Twitter CEO Jack Dorsey reveals 1 thing he would change if he had to ‘start the service again’
Twitter CEO Jack Dorsey is proud of the various benchmarks his social media service has met over its 13-year lifespan. Twitter shares surged this week as the company announced its number of daily active users increased 11 percent year over year in its first quarter.
However, that doesn’t mean Dorsey doesn’t have some regrets about the platform, specifically its layout.
During a discussion at TED’s 2019 conference with moderators Chris Anderson and Whitney Pennington Rodgers earlier this month, the 42-year-old entrepreneur acknowledged social media has incented somewhat of a mob mentality and group harassment. Dorsey previously said in a candid statement on Twitter that the site has been infiltrated with “abuse, harassment, troll armies, manipulation through bots and human-coordination, misinformation campaigns and increasingly divisive echo chambers.”
The topic of harassment has repeatedly surfaced over the years and Twitter has constantly been toughening its policies in an attempt to combat it.
“One reason why you have so much content on there is a result of putting millions of people around the world in this kind of gladiatorial contest with each other for followers … for attention,” said Anderson, claiming that many users try to increase their follower count by being “some form of provocative.”
Dorsey said one of the biggest contributors may be a feature on Twitter profiles that was incorporated during the platform’s 2006 launch.

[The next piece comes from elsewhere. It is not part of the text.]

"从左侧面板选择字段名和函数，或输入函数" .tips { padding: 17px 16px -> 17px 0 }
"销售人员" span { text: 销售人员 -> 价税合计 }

“If I had to start the service again, I would not emphasize the ‘follower’ count as much. I would not emphasize the ‘like’ count as much. I don’t think I would even create ‘like’ in the first place.”

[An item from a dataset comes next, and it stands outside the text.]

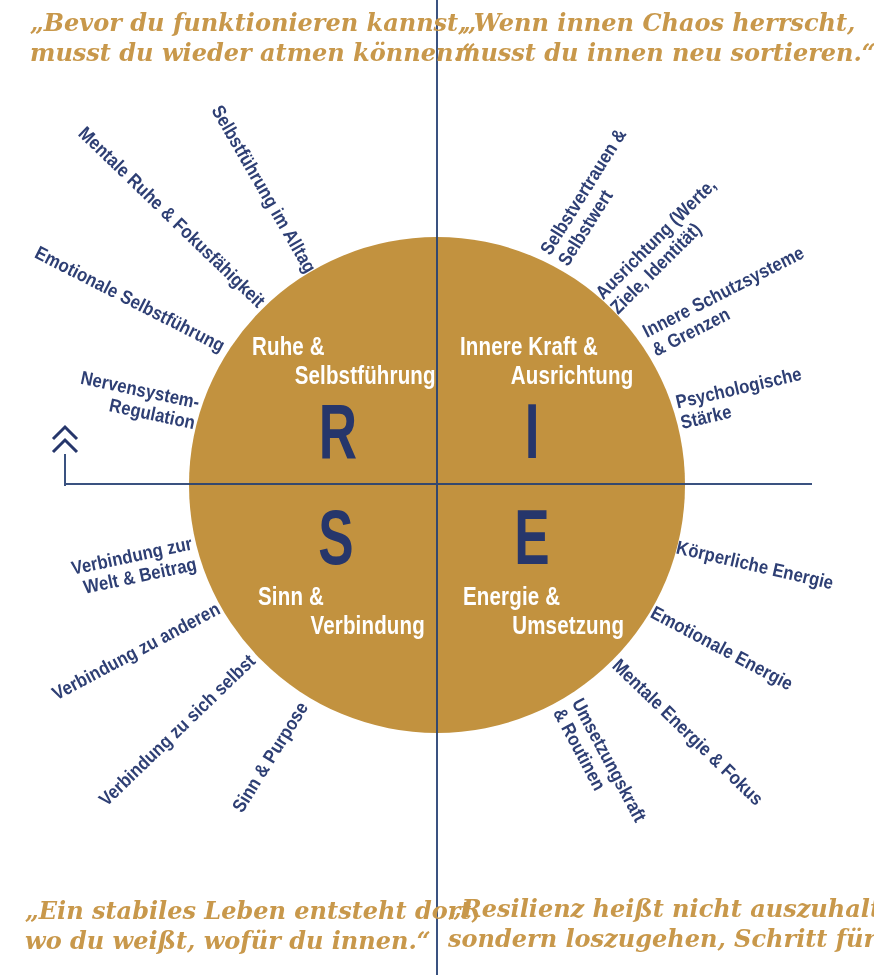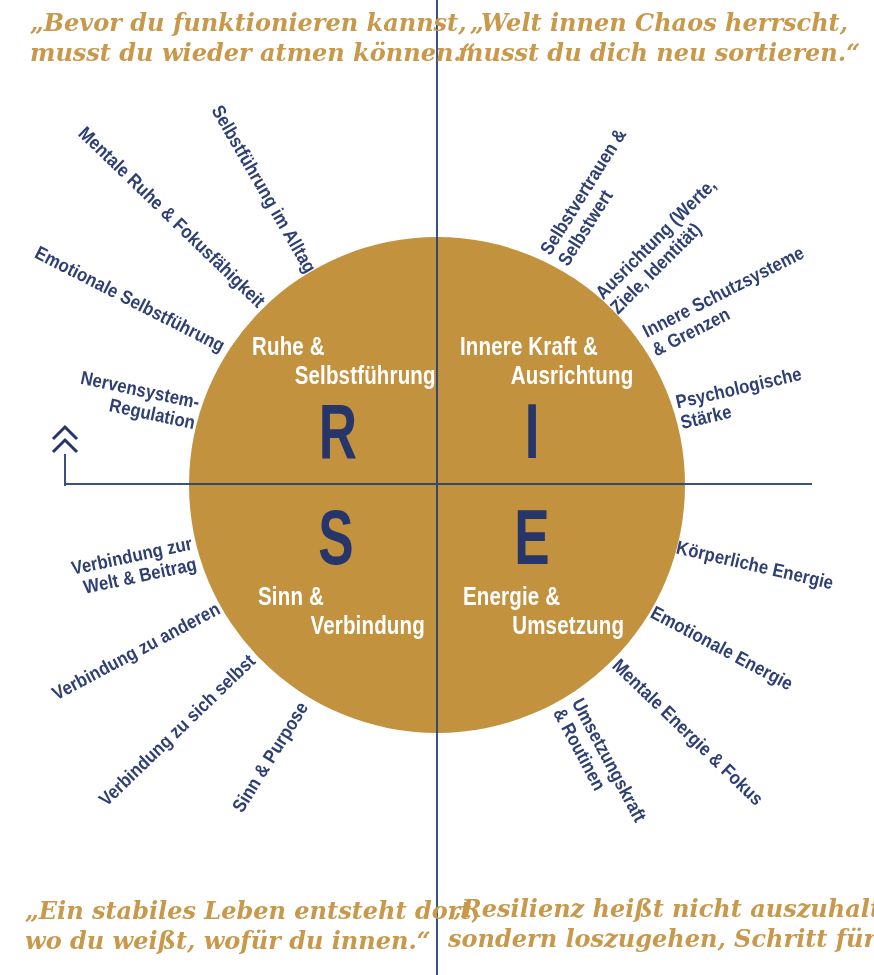"„Welt innen Chaos herrscht," span { text: Welt -> Wenn }
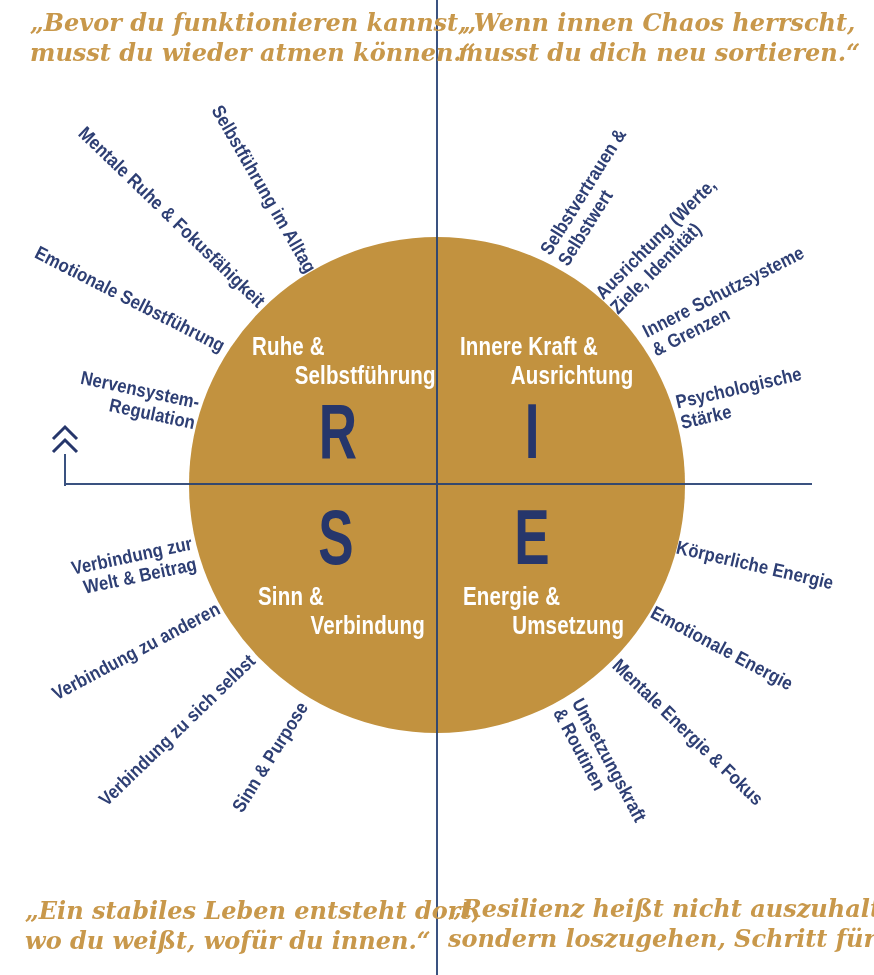"musst du dich neu sortieren.“" span { text: dich -> innen }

“One of the choices we made in the early days was, we had this number that showed how many people follow you,” Dorsey explained at the 2019 TED talk. “We decided that number should be big and bold, and anything that’s on the page that’s big and bold has importance, and those are the things that you want to drive.”
“Was that the right decision at the time? Probably not,” admitted Dorsey. “If I had to start the service again, I would not emphasize the ‘follower’ count as much. I would not emphasize the ‘like’ count as much. I don’t think I would even create ‘like’ in the first place.”
Instead of highlighting popular accounts, Dorsey said it would have been better to instead encourage users to follow different topics — like hashtags, for example.
“[Followers and ‘likes’ don’t] actually push what we believe now to be the most important thing, which is healthy contribution back to the network and conversation to the network,” said Dorsey, adding that they’re analyzing how they display certain numbers on Twitter profiles.
“We have to just ask the deep question: Is this really the number that we want to drive up?” he added. “I don’t believe that’s the case right now.”